- Theatrical poster
- Directed by: Pang Ho-cheung
- Written by: Pang Ho-cheung Luk Yee-sum Zhang Youyou
- Produced by: Subi Liang Wang Zhonglei Pang Ho-cheung Bernard Yang Zhang Dajun
- Starring: Zhou Xun Huang Xiaoming Xie Yilin Sonia Sui
- Cinematography: Jake Pollock
- Edited by: Wenders Li
- Music by: Alan Wong Ngai Lun Janet Yung
- Production companies: Huayi Brothers China Film Co-Production Corporation Beijing Zhengxing Culture Media Co., Ltd.
- Distributed by: Huayi Brothers
- Release dates: November 28, 2014 (China); January 1, 2015 (Hong Kong);
- Running time: 95 minutes
- Countries: China Hong Kong
- Language: Mandarin
- Box office: US$37,094,116

= Women Who Flirt =

2014 Chinese-Hong Kong film by Pang Ho-cheung

Women Who Flirt (撒娇女人最好命) is a 2014 romantic comedy film directed ánd written by Pang Ho-cheung and starring Zhou Xun, Huang Xiaoming, Xie Yilin and Sonia Sui.

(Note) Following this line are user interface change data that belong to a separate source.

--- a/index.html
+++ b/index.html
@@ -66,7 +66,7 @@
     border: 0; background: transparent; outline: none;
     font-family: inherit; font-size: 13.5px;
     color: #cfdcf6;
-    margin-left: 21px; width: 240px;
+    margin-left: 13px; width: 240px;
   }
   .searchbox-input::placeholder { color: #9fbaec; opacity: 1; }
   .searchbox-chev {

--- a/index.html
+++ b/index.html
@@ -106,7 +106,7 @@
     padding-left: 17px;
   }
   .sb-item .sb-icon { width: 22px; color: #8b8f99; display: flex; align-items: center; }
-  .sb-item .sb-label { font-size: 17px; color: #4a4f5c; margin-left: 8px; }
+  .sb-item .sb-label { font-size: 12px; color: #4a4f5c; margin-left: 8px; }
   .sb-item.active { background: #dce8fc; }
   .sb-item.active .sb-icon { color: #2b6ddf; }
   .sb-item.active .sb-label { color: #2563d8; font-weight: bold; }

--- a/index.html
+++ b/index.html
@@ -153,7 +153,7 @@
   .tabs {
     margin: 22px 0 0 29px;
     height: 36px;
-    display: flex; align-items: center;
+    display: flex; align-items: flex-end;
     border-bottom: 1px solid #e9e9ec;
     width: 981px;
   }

A Chinese-Hong Kong co-production, the film was released on November 28, 2014.

==Cast==
- Zhou Xun as Zhang Hui
- Huang Xiaoming as Gong Zhiqiang
- Evonne Hsieh as Ruan Mei
- Sonia Sui as Bei Bei

==Reception==
By December 20, 2014, the film had earned ¥223.54 million at the box office.

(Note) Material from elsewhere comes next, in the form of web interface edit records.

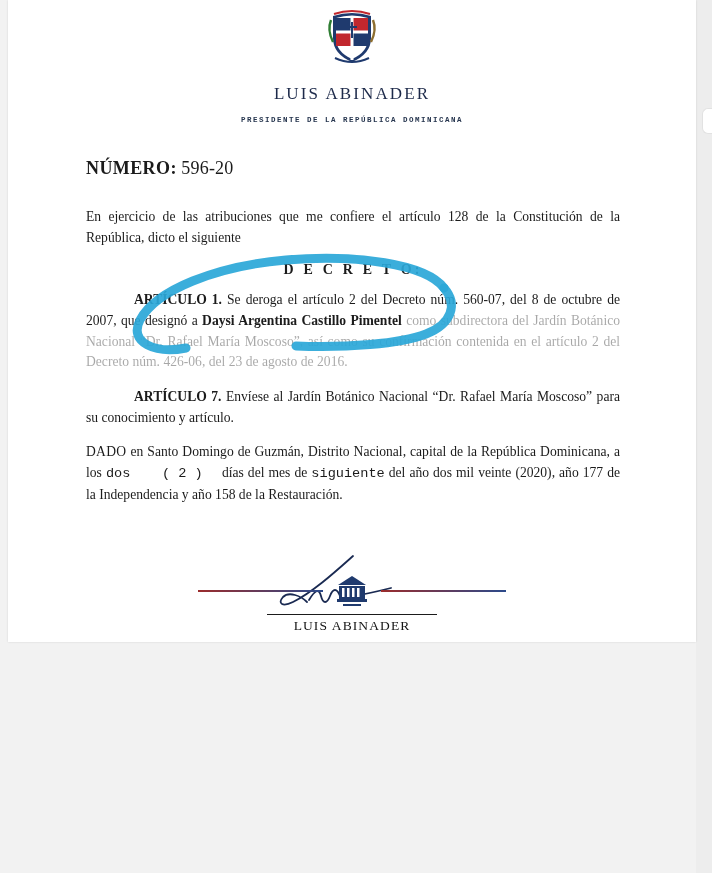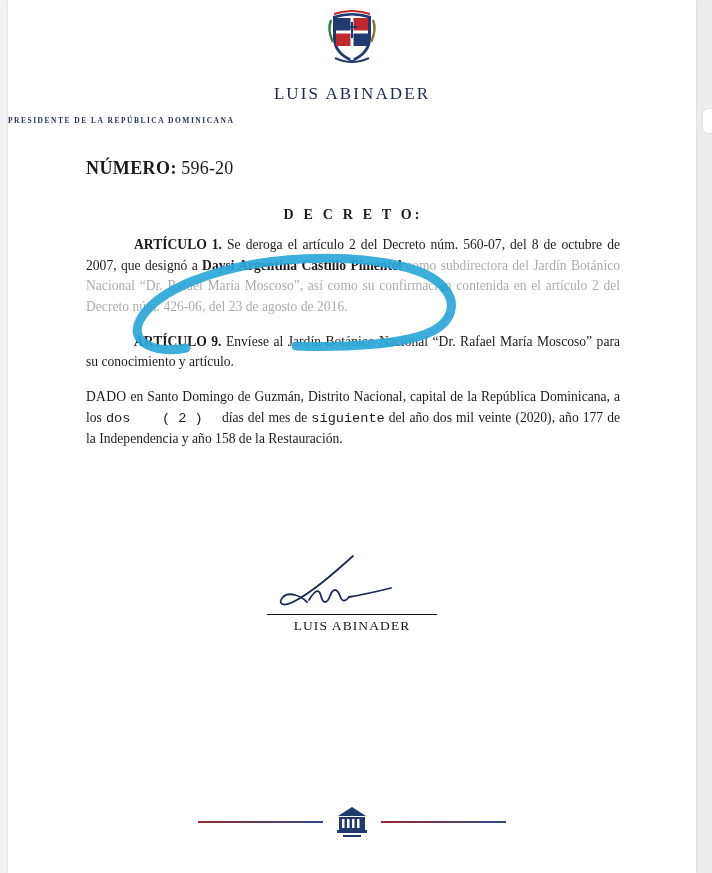--- a/index.html
+++ b/index.html
@@ -27,7 +27,7 @@
     left: 8px;
     top: 0;
     width: 688px;
-    height: 873px;
+    height: 642px;
     background: #ffffff;
     box-shadow: 0 0 2px rgba(0,0,0,0.12);
     overflow: hidden;

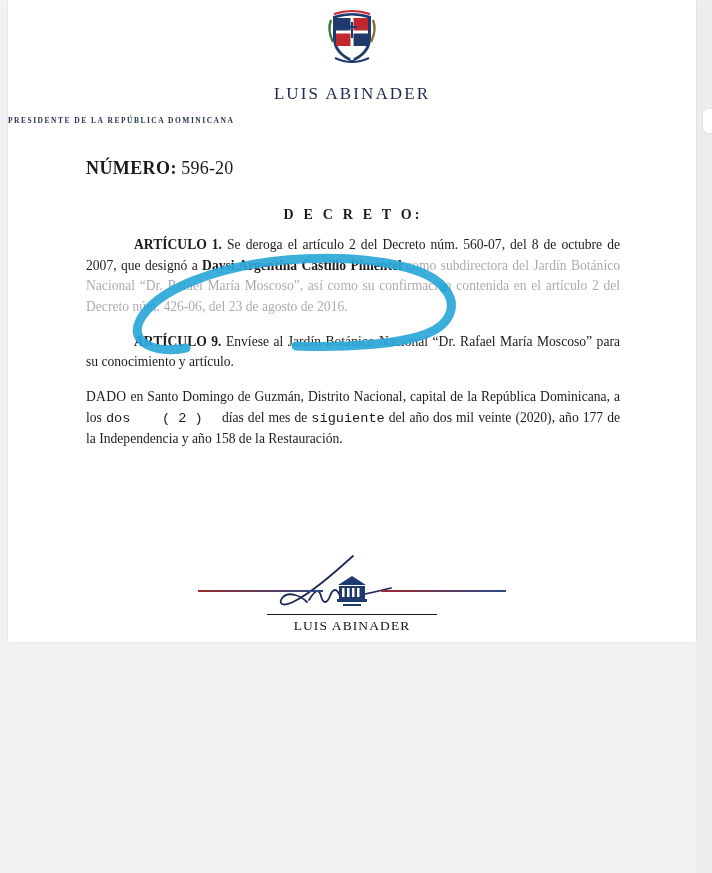--- a/index.html
+++ b/index.html
@@ -79,7 +79,8 @@
     position: absolute;
     left: 0; right: 0;
     top: 116px;
-    font-family: Liberation Serif, serif;
+    text-align: center;
+    font-family: Liberation Mono, monospace;
     font-size: 7.5px;
     letter-spacing: 1.5px;
     color: #27364f;

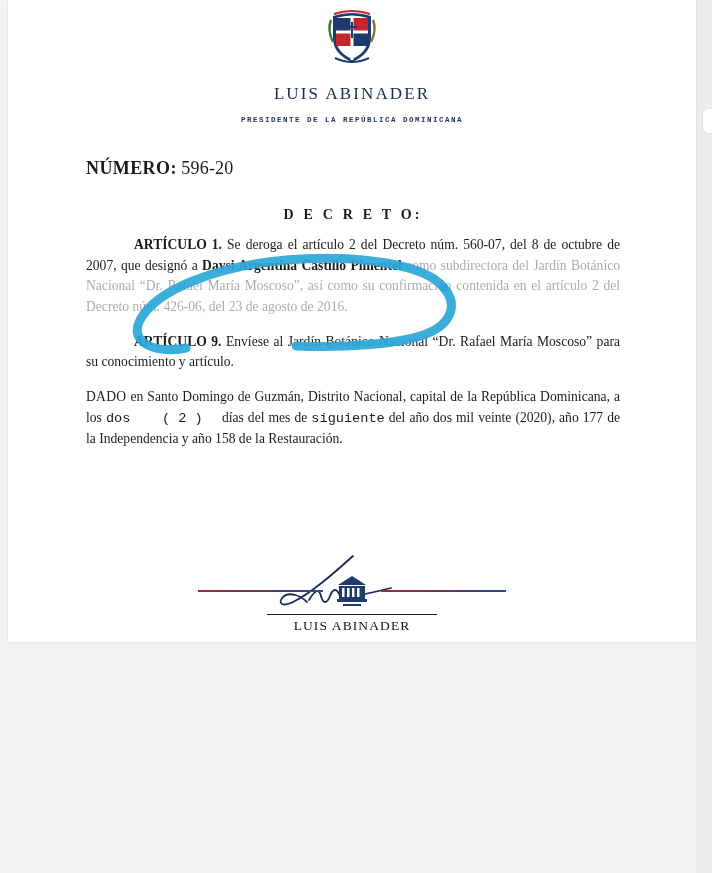--- a/index.html
+++ b/index.html
@@ -228,6 +228,7 @@
         <span class="val">596-20</span>
       </div>
 
+      <p class="para">En ejercicio de las atribuciones que me confiere el artículo 128 de la Constitución de la República, dicto el siguiente</p>
 
       <div class="decreto-word">D E C R E T O:</div>
 

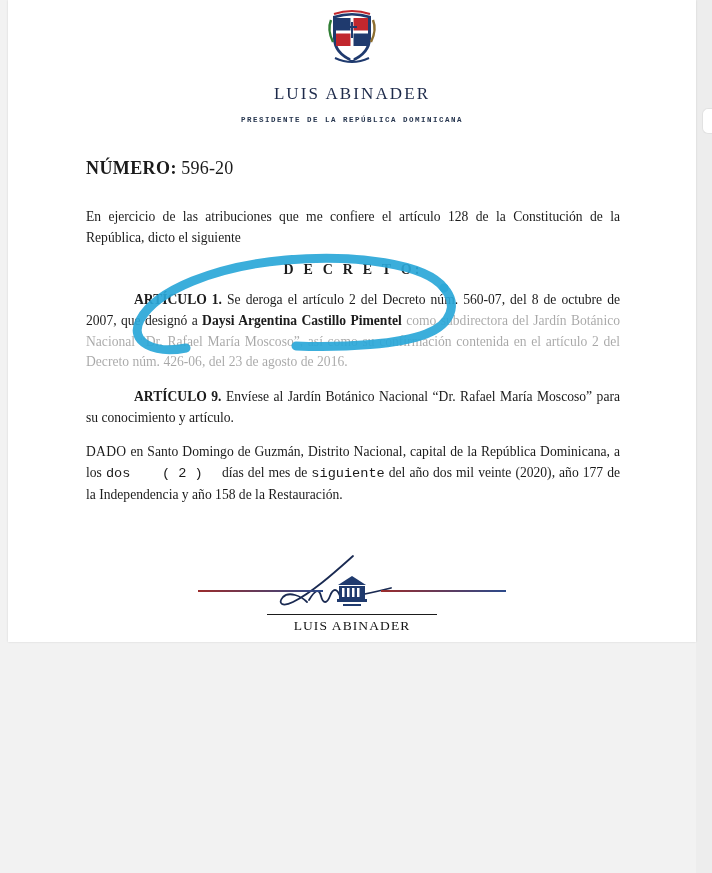--- a/index.html
+++ b/index.html
@@ -239,7 +239,7 @@
 
 
       <p class="para">
-        <span class="art-label">ARTÍCULO 9.</span><span> Envíese al Jardín Botánico Nacional “Dr. Rafael María Moscoso” para su conocimiento y artículo.</span>
+        <span class="art-label">ARTÍCULO 7.</span><span> Envíese al Jardín Botánico Nacional “Dr. Rafael María Moscoso” para su conocimiento y artículo.</span>
       </p>
 
       <p class="para dado">

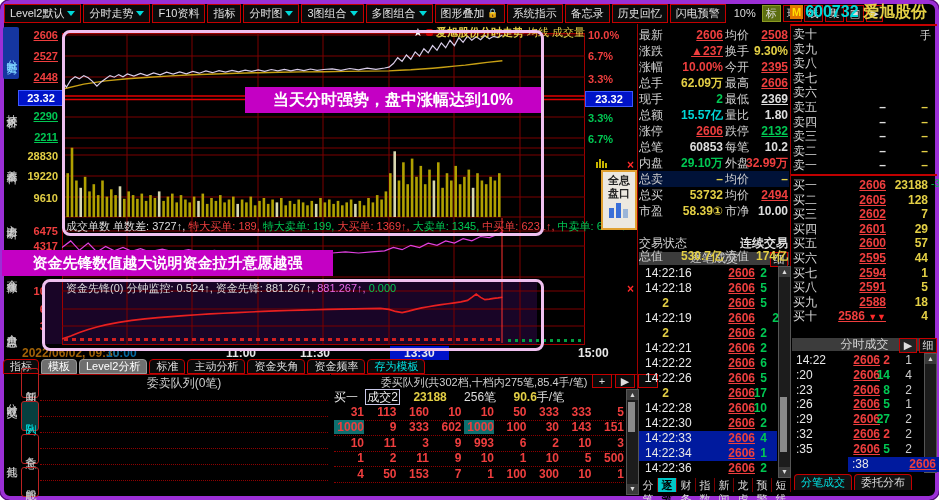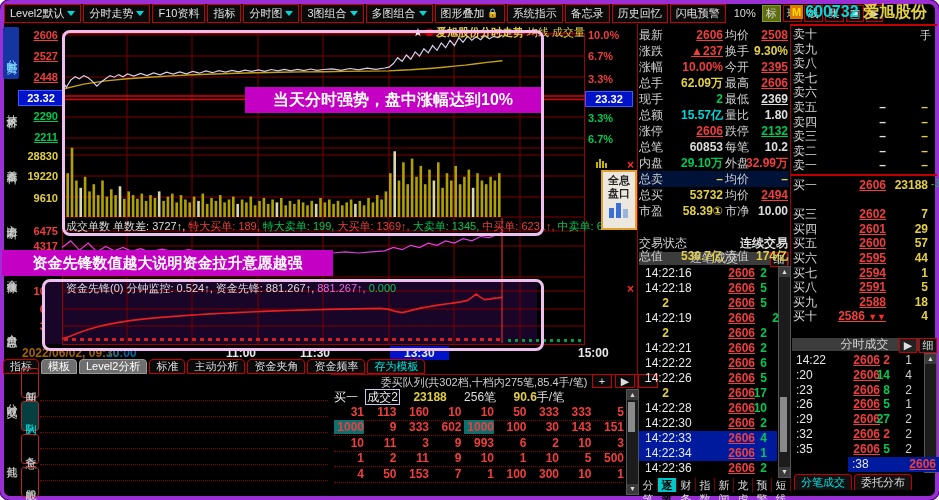--- a/index.html
+++ b/index.html
@@ -609,6 +609,11 @@
       <span class="vo">23188</span>
       <span class="ex g">-3</span>
     </div>
+    <div class="lvl" style="top: 192.6px;">
+      <span class="nm">买二</span>
+      <span class="pr r u">2605</span>
+      <span class="vo">128</span>
+    </div>
     <div class="lvl" style="top: 207.2px;">
       <span class="nm">买三</span>
       <span class="pr r u">2602</span>

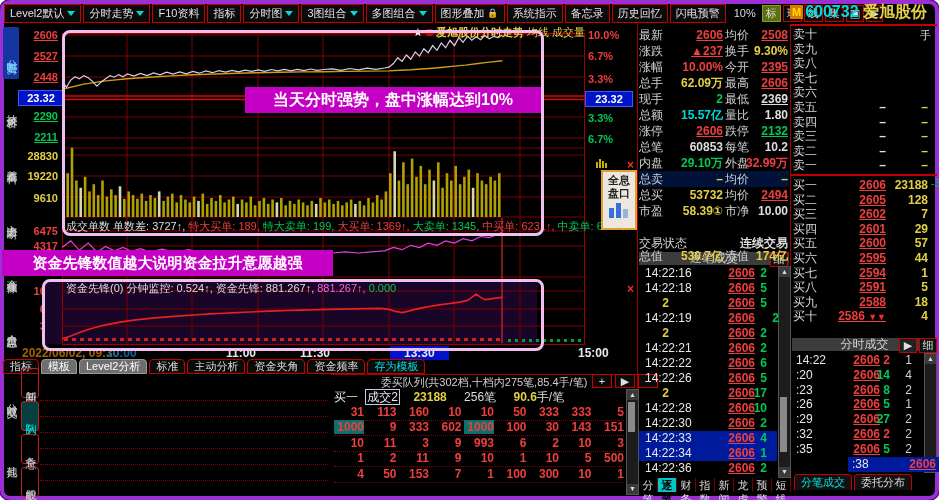--- a/index.html
+++ b/index.html
@@ -415,6 +415,9 @@
       <div class="tbtn accent" style="">存为模板</div>
     </div>
 
+  <div class="abs" style="left:38px;top:374px;width:292px;height:118px;border-top:1px solid #a00000;">
+    <div style="text-align:center;color:#cfcfcf;font-size:12px;height:14px;">委卖队列(0笔)</div>
+  </div>
   <div id="selldots"></div>
 
   <div class="abs" style="left:331px;top:374px;width:306px;height:14px;border-top:1px solid #a00000;color:#cfcfcf;font-size:11px;text-align:center;">委买队列(共302档,十档内275笔,85.4手/笔)</div>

On Film Business Asia, Derek Elley gave the film a 6 out of 10, calling it a "loosely written rom-com [that] relies almost entirely on actress Zhou Xun's screen persona."

Anite Gates for the New York Times said, "The film is exaggerated, ludicrous and simplistic. It shows a towering disdain for both men and women. But Angie and Marco have a certain good-natured charm, and there are some nice shots of Shanghai."